Your goal → Only the line with "작성·유지보수하며, F-DID는 핑거가 개발·운영하는 DID 솔루션입니다." and the lines after it, to the end of the data, should appear in the answer, each reproduced exactly.

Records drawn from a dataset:
********************
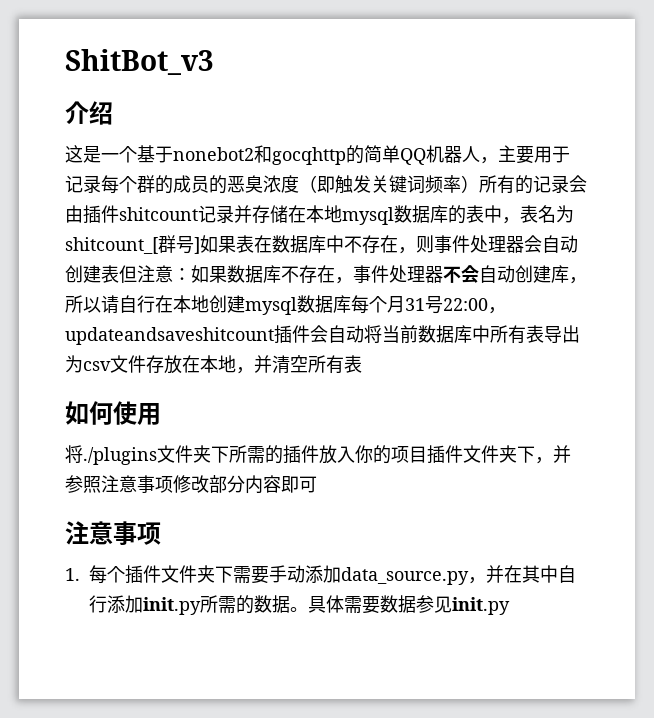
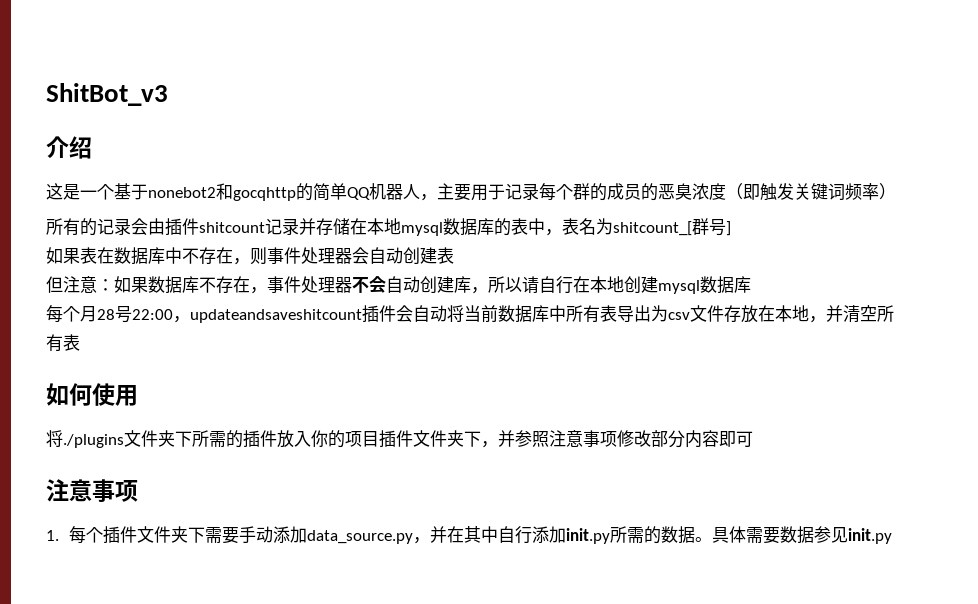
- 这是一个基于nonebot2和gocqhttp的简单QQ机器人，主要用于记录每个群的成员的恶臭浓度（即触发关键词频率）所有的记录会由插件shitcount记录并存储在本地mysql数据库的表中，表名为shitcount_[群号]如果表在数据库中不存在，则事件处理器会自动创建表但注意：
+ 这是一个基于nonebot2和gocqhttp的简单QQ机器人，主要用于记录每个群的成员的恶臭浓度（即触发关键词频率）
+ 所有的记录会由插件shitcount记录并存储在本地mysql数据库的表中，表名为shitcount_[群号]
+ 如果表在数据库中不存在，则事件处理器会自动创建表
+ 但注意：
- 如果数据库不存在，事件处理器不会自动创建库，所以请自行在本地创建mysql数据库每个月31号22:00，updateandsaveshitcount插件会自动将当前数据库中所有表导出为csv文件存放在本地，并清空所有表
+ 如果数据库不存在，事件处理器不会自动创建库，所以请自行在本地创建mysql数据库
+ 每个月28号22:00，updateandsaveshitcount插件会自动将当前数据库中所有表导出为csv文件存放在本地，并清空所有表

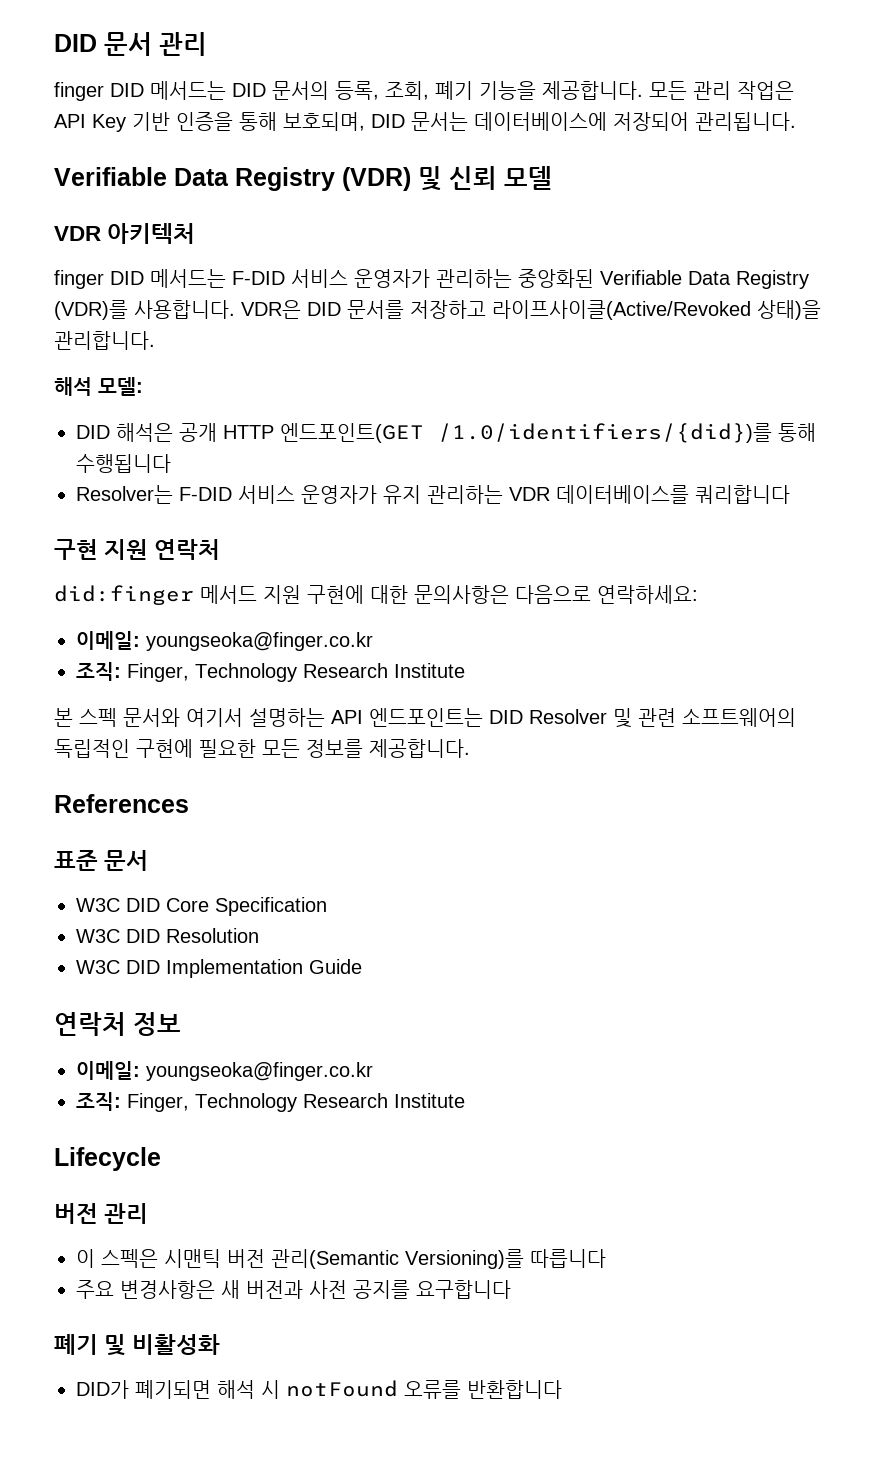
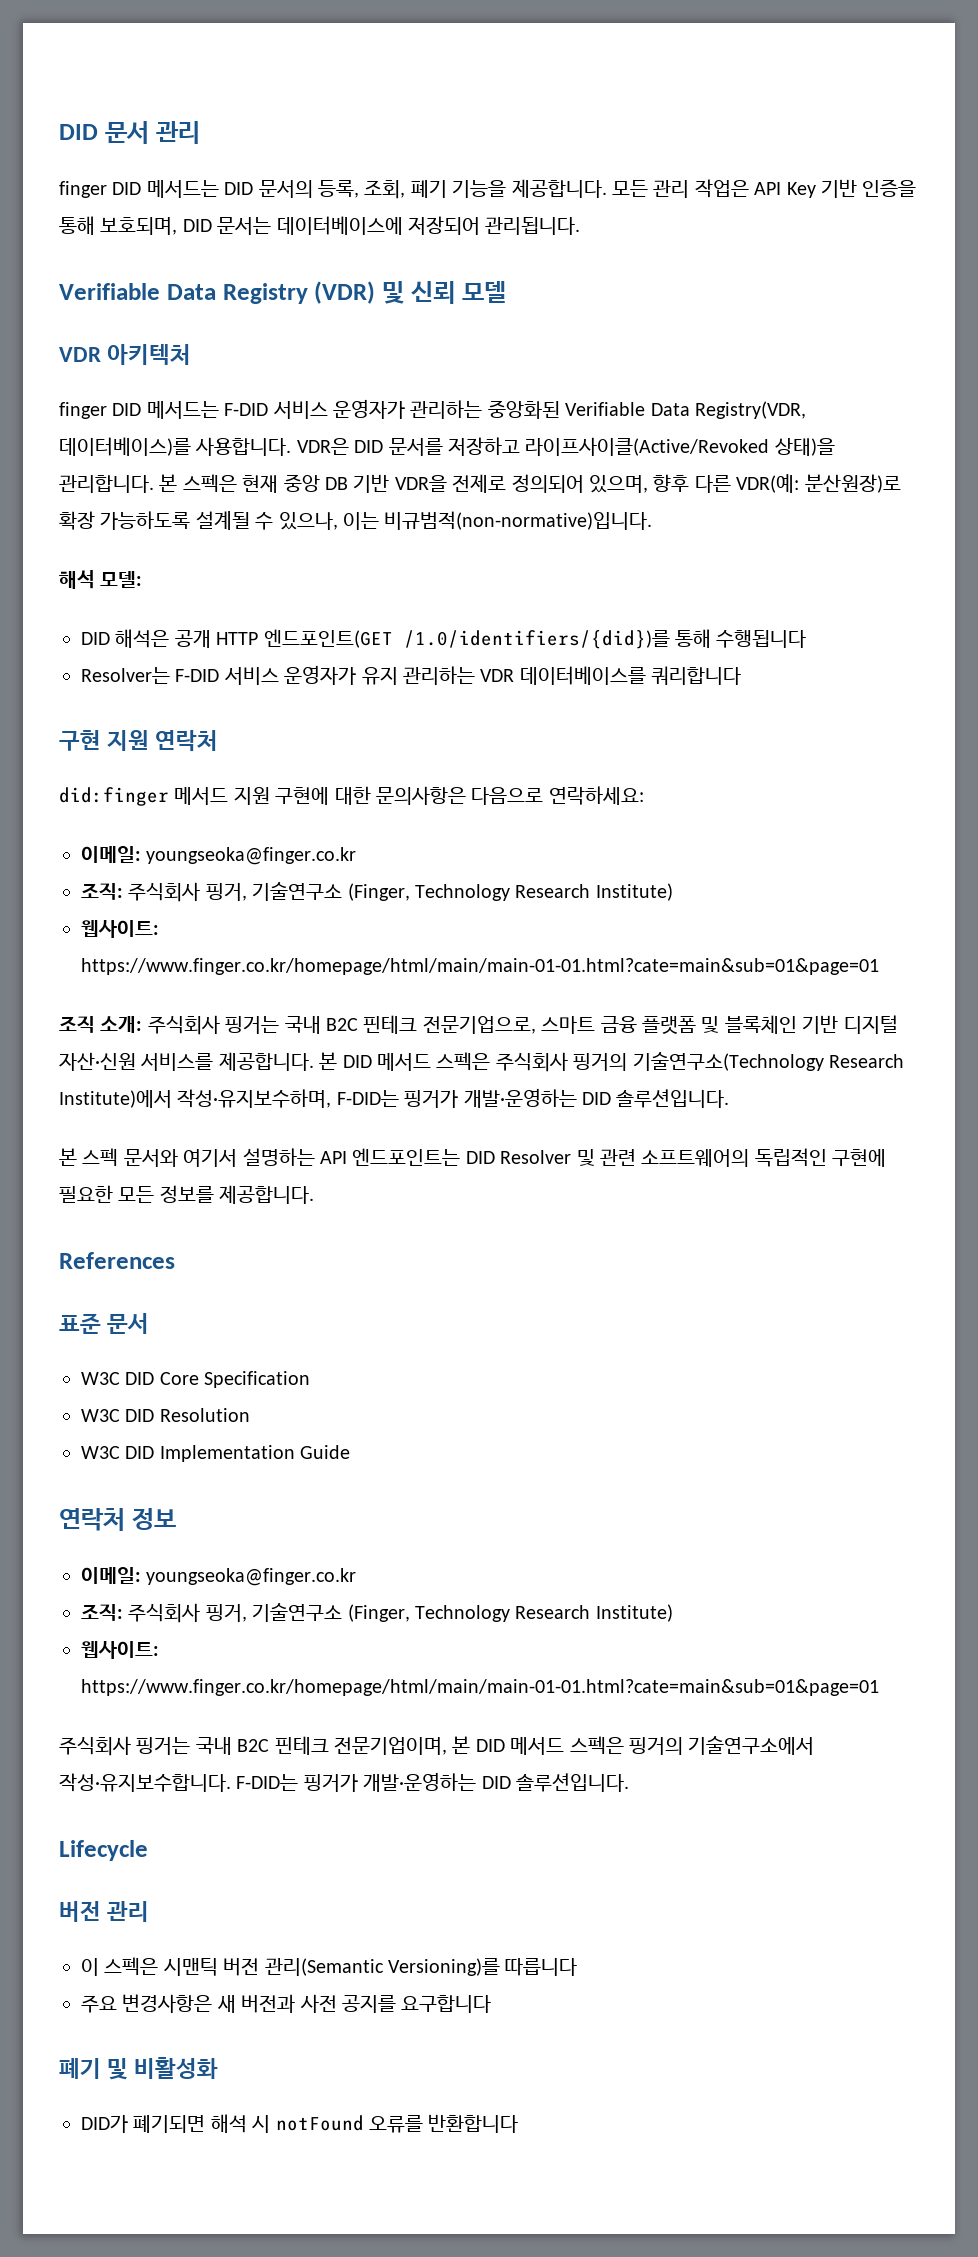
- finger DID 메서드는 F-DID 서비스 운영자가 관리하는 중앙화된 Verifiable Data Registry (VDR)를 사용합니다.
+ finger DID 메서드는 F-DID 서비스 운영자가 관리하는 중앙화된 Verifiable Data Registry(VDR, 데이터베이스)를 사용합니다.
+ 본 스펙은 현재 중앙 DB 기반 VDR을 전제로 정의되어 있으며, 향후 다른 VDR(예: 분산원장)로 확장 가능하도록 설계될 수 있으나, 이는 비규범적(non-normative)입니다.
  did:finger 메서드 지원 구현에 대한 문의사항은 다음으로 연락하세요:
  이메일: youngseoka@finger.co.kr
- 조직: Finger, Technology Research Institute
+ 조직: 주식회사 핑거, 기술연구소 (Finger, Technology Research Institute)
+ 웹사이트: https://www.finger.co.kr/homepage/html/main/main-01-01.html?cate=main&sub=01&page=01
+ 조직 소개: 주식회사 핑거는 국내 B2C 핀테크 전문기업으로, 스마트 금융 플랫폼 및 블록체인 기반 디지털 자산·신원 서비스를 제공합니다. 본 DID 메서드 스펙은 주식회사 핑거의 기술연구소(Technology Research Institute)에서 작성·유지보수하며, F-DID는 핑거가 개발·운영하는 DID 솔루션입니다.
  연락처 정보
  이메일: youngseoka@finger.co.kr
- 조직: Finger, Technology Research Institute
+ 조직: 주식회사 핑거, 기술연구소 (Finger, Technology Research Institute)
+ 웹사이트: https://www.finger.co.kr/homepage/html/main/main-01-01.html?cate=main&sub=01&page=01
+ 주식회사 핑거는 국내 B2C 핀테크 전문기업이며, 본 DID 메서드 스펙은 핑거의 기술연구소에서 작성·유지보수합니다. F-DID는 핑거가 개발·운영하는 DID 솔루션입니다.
********************
Result of the exercise →
+ 조직 소개: 주식회사 핑거는 국내 B2C 핀테크 전문기업으로, 스마트 금융 플랫폼 및 블록체인 기반 디지털 자산·신원 서비스를 제공합니다. 본 DID 메서드 스펙은 주식회사 핑거의 기술연구소(Technology Research Institute)에서 작성·유지보수하며, F-DID는 핑거가 개발·운영하는 DID 솔루션입니다.
  연락처 정보
  이메일: youngseoka@finger.co.kr
- 조직: Finger, Technology Research Institute
+ 조직: 주식회사 핑거, 기술연구소 (Finger, Technology Research Institute)
+ 웹사이트: https://www.finger.co.kr/homepage/html/main/main-01-01.html?cate=main&sub=01&page=01
+ 주식회사 핑거는 국내 B2C 핀테크 전문기업이며, 본 DID 메서드 스펙은 핑거의 기술연구소에서 작성·유지보수합니다. F-DID는 핑거가 개발·운영하는 DID 솔루션입니다.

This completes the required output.